▶ [The input]:
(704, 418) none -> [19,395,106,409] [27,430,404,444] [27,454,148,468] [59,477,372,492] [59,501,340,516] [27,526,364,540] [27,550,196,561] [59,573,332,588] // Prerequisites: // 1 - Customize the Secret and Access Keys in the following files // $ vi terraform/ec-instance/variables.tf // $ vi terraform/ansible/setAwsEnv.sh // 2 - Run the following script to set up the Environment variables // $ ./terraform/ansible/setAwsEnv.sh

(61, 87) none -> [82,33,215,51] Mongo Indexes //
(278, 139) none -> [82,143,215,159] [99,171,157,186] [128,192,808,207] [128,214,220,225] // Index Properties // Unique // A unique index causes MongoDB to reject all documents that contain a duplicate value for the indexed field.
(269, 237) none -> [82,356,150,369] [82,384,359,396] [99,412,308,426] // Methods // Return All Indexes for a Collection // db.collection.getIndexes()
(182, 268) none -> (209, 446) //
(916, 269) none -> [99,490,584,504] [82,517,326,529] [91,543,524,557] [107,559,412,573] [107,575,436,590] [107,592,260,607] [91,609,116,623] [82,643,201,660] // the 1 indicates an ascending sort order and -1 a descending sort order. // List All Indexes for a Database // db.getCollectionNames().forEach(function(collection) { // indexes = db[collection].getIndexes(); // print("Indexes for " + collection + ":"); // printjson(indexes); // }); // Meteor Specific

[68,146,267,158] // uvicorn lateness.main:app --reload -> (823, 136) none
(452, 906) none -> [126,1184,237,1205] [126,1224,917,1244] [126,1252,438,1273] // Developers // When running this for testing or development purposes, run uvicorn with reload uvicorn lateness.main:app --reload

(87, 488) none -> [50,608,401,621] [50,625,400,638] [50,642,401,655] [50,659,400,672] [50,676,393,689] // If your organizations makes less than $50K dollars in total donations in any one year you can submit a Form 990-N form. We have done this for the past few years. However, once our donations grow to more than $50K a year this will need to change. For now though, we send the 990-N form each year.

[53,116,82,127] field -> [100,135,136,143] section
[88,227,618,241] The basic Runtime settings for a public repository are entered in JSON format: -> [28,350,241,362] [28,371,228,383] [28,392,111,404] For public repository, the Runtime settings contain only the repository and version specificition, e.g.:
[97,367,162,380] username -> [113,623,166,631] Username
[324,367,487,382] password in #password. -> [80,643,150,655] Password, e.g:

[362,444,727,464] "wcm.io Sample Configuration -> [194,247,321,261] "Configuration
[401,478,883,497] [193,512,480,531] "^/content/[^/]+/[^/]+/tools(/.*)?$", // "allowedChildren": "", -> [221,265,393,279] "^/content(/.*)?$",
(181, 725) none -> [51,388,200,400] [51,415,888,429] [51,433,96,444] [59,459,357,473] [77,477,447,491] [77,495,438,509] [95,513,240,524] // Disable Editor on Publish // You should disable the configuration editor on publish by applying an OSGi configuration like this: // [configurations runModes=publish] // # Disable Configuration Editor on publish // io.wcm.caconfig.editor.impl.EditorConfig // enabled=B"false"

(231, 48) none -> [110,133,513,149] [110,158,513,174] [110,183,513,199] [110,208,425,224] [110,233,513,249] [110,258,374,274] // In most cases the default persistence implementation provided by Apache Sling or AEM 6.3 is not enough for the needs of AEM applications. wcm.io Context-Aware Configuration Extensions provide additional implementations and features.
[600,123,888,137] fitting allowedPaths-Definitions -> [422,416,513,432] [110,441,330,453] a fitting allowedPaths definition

▶ [Instructions for the task]:
All entries are to be reproduced verbatim, with none omitted.

▶ [Exercise result]:
(704, 418) none -> [19,395,106,409] [27,430,404,444] [27,454,148,468] [59,477,372,492] [59,501,340,516] [27,526,364,540] [27,550,196,561] [59,573,332,588] // Prerequisites: // 1 - Customize the Secret and Access Keys in the following files // $ vi terraform/ec-instance/variables.tf // $ vi terraform/ansible/setAwsEnv.sh // 2 - Run the following script to set up the Environment variables // $ ./terraform/ansible/setAwsEnv.sh

(61, 87) none -> [82,33,215,51] Mongo Indexes //
(278, 139) none -> [82,143,215,159] [99,171,157,186] [128,192,808,207] [128,214,220,225] // Index Properties // Unique // A unique index causes MongoDB to reject all documents that contain a duplicate value for the indexed field.
(269, 237) none -> [82,356,150,369] [82,384,359,396] [99,412,308,426] // Methods // Return All Indexes for a Collection // db.collection.getIndexes()
(182, 268) none -> (209, 446) //
(916, 269) none -> [99,490,584,504] [82,517,326,529] [91,543,524,557] [107,559,412,573] [107,575,436,590] [107,592,260,607] [91,609,116,623] [82,643,201,660] // the 1 indicates an ascending sort order and -1 a descending sort order. // List All Indexes for a Database // db.getCollectionNames().forEach(function(collection) { // indexes = db[collection].getIndexes(); // print("Indexes for " + collection + ":"); // printjson(indexes); // }); // Meteor Specific

[68,146,267,158] // uvicorn lateness.main:app --reload -> (823, 136) none
(452, 906) none -> [126,1184,237,1205] [126,1224,917,1244] [126,1252,438,1273] // Developers // When running this for testing or development purposes, run uvicorn with reload uvicorn lateness.main:app --reload

(87, 488) none -> [50,608,401,621] [50,625,400,638] [50,642,401,655] [50,659,400,672] [50,676,393,689] // If your organizations makes less than $50K dollars in total donations in any one year you can submit a Form 990-N form. We have done this for the past few years. However, once our donations grow to more than $50K a year this will need to change. For now though, we send the 990-N form each year.

[53,116,82,127] field -> [100,135,136,143] section
[88,227,618,241] The basic Runtime settings for a public repository are entered in JSON format: -> [28,350,241,362] [28,371,228,383] [28,392,111,404] For public repository, the Runtime settings contain only the repository and version specificition, e.g.:
[97,367,162,380] username -> [113,623,166,631] Username
[324,367,487,382] password in #password. -> [80,643,150,655] Password, e.g:

[362,444,727,464] "wcm.io Sample Configuration -> [194,247,321,261] "Configuration
[401,478,883,497] [193,512,480,531] "^/content/[^/]+/[^/]+/tools(/.*)?$", // "allowedChildren": "", -> [221,265,393,279] "^/content(/.*)?$",
(181, 725) none -> [51,388,200,400] [51,415,888,429] [51,433,96,444] [59,459,357,473] [77,477,447,491] [77,495,438,509] [95,513,240,524] // Disable Editor on Publish // You should disable the configuration editor on publish by applying an OSGi configuration like this: // [configurations runModes=publish] // # Disable Configuration Editor on publish // io.wcm.caconfig.editor.impl.EditorConfig // enabled=B"false"

(231, 48) none -> [110,133,513,149] [110,158,513,174] [110,183,513,199] [110,208,425,224] [110,233,513,249] [110,258,374,274] // In most cases the default persistence implementation provided by Apache Sling or AEM 6.3 is not enough for the needs of AEM applications. wcm.io Context-Aware Configuration Extensions provide additional implementations and features.
[600,123,888,137] fitting allowedPaths-Definitions -> [422,416,513,432] [110,441,330,453] a fitting allowedPaths definition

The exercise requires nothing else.